S3 audit bucket may need to remain in place until Object Lock retention period expires (default 7 years). The bucket can be left as a standalone resource after Terraform destroy of everything else.

Support

Reference your license key ID in all support correspondence for fastest routing.

Section 07

Operations Guide

CompliTru Self-Hosted — Operations Guide

Day-2 operations: monitoring, troubleshooting, scaling, common runbooks.

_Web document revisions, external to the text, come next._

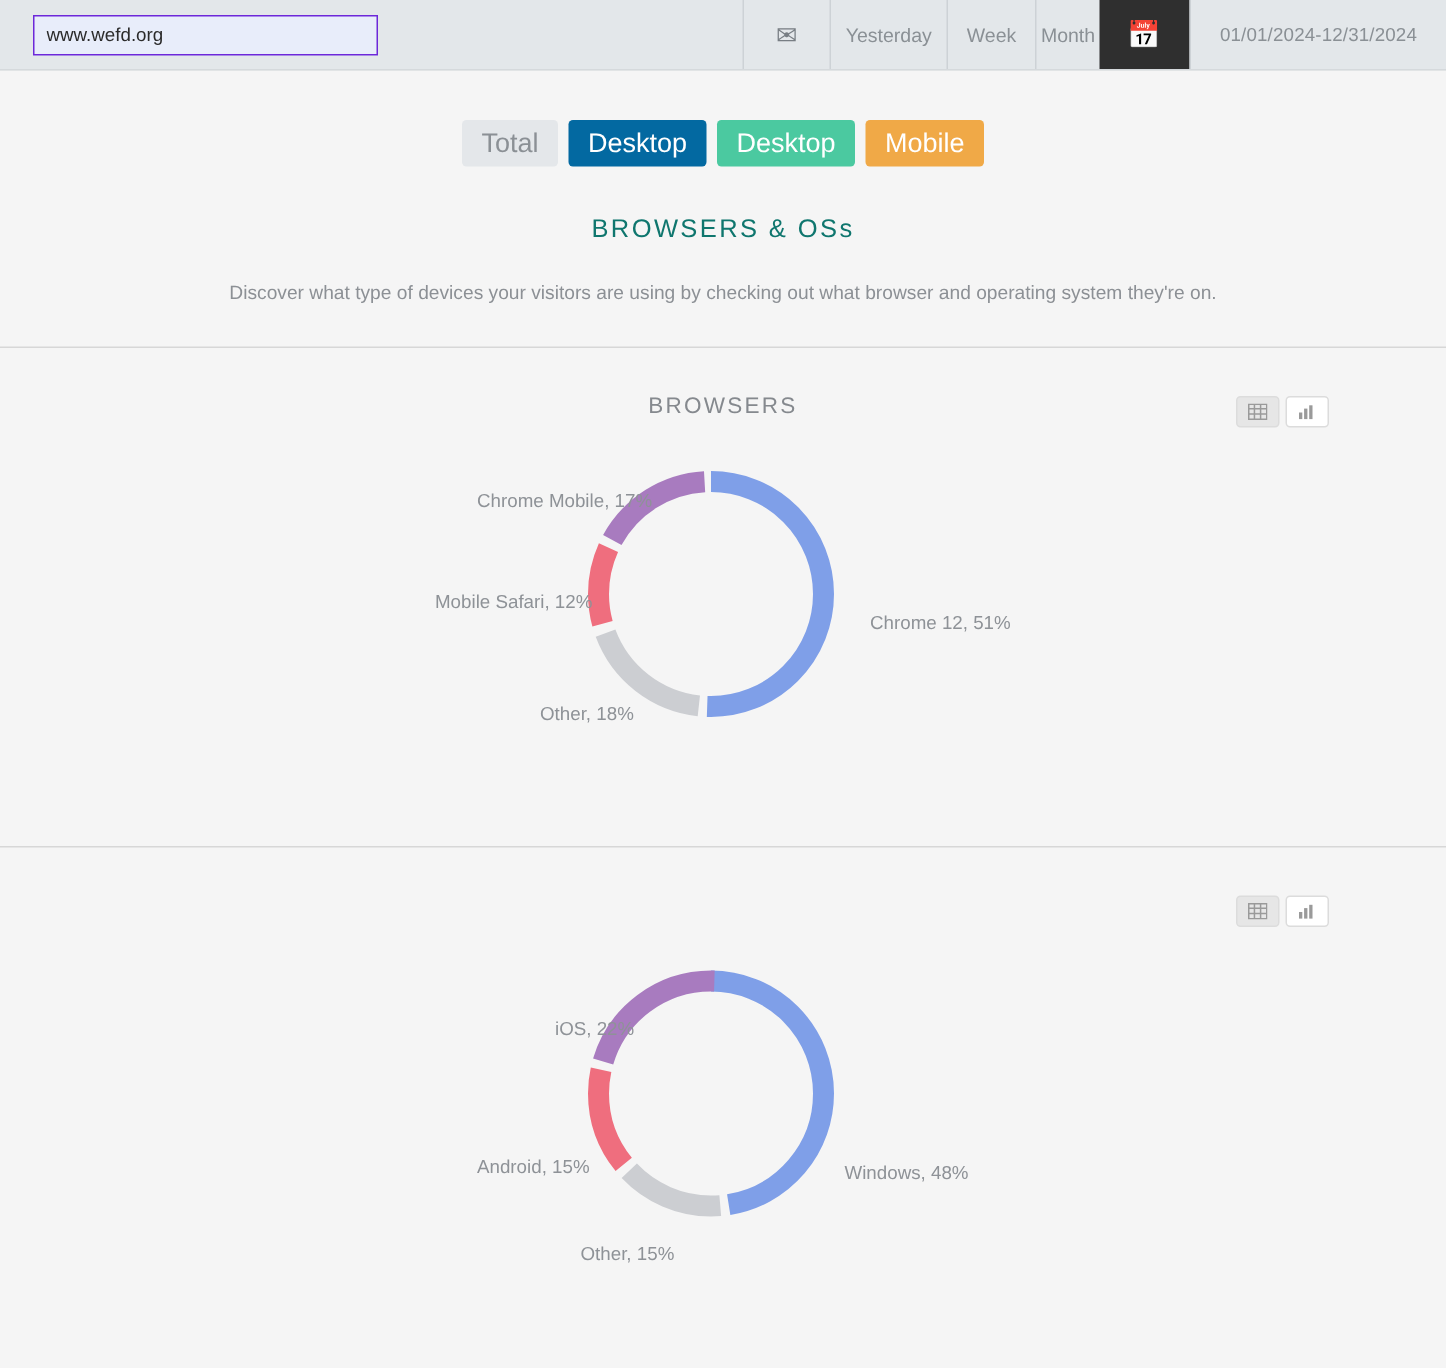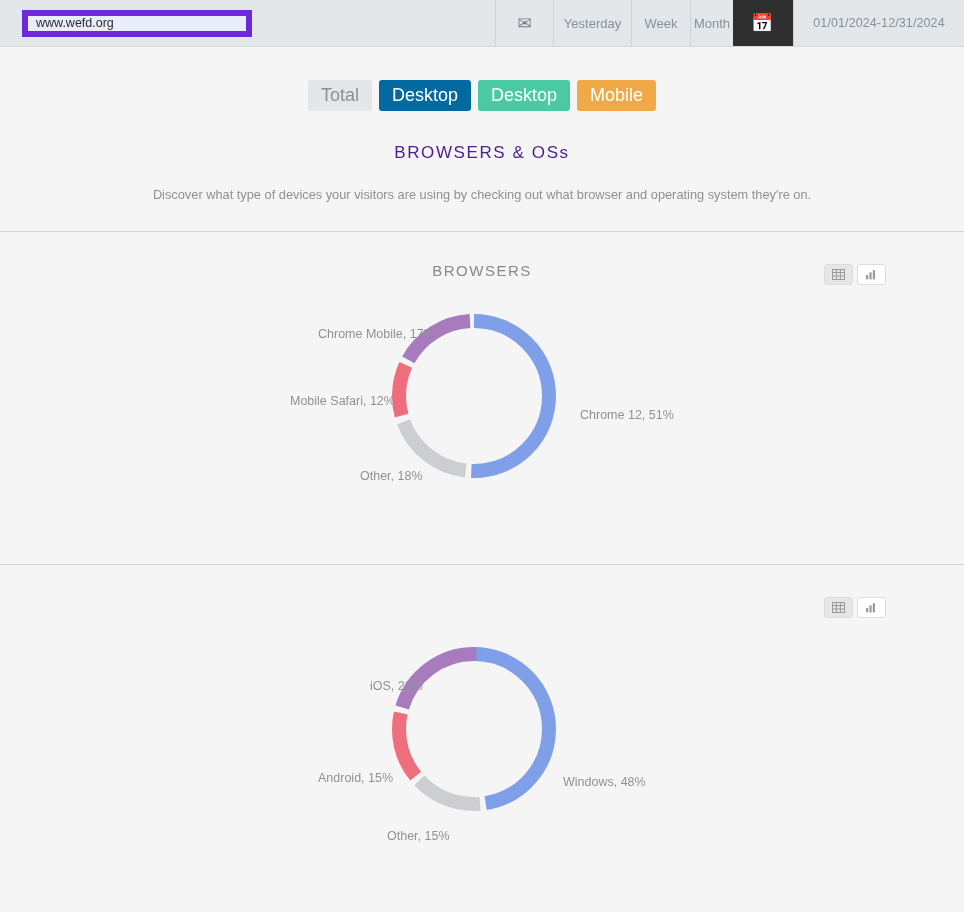--- a/index.html
+++ b/index.html
@@ -29,7 +29,7 @@
     width: 230px;
     height: 27px;
     background: #e8edfa;
-    border: 6px solid #6d28d9;
+    border: 1px solid #6d28d9;
     font-family: "Liberation Sans", sans-serif;
     font-size: 12.5px;
     color: #2b2b2b;

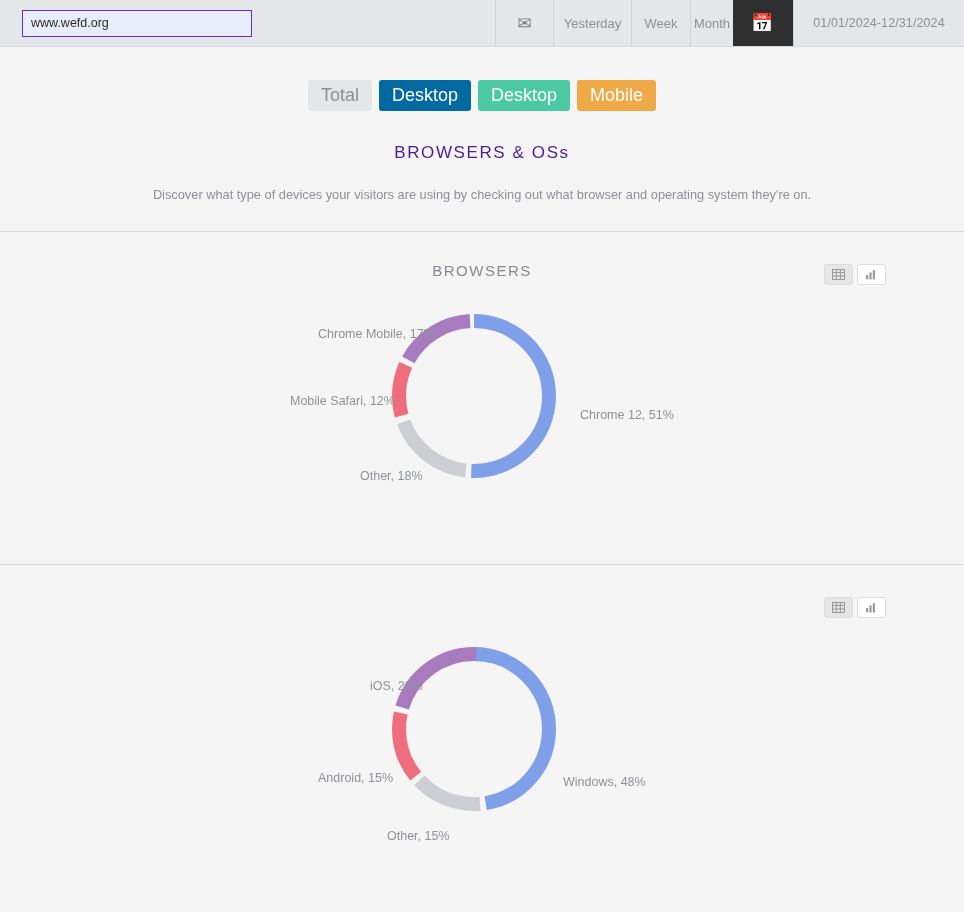--- a/index.html
+++ b/index.html
@@ -95,7 +95,7 @@
     font-size: 17px;
     font-weight: 400;
     letter-spacing: 1.6px;
-    color: #4c1d95;
+    color: #0f766e;
   }
   .page-sub {
     text-align: center;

Targets the platform engineer who keeps the deployment healthy.

Health checks

Endpoint Returns Use for
GET /health (backend) 200 {"status": "ok"} if Flask + RDS + Redis reachable ALB target group health check
GET /api/health (frontend) 200 {"status": "ok"} Frontend health
GET /api/health/deep (backend) Detailed: license status, queue depth, AI provider status Manual diagnosis
Celery worker celery -A app.celery inspect ping (run via aws ecs execute-command) Worker liveness

ALB target group health check configuration:

Path:                /health
Healthy threshold:   2
Unhealthy threshold: 3
Timeout:             10 seconds
Interval:            30 seconds
Success codes:       200

Logs

Where logs live

Source CloudWatch Log Group Notes
Backend (Flask + Gunicorn) /aws/ecs/complitru-backend All HTTP requests, app logs, errors
Frontend (Next.js) /aws/ecs/complitru-frontend SSR errors, build warnings
Worker (Celery) /aws/ecs/complitru-worker Task execution logs, scan progress
ALB access logs S3 bucket complitru-alb-logs-* (if enabled) Per-request access logs
VPC flow logs /aws/vpc/flowlogs/complitru Network traffic, security investigation
RDS slow query log /aws/rds/instance/complitru-production/slowquery DB performance debugging
RDS error log /aws/rds/instance/complitru-production/error DB errors
Audit log /aws/ecs/complitru-audit + S3 audit bucket Immutable copy in S3 with Object Lock

Log format

JSON-structured logs by default (LOG_FORMAT=json):

{
  "timestamp": "2026-04-15T14:23:45.123Z",
  "level": "INFO",
  "logger": "app.scan_engine",
  "message": "Scan completed",
  "request_id": "req_a1b2c3d4",
  "user_id": 42,
  "account_id": "aws-account-123",
  "duration_ms": 18420,
  "findings_count": 47
}

Common queries (CloudWatch Logs Insights)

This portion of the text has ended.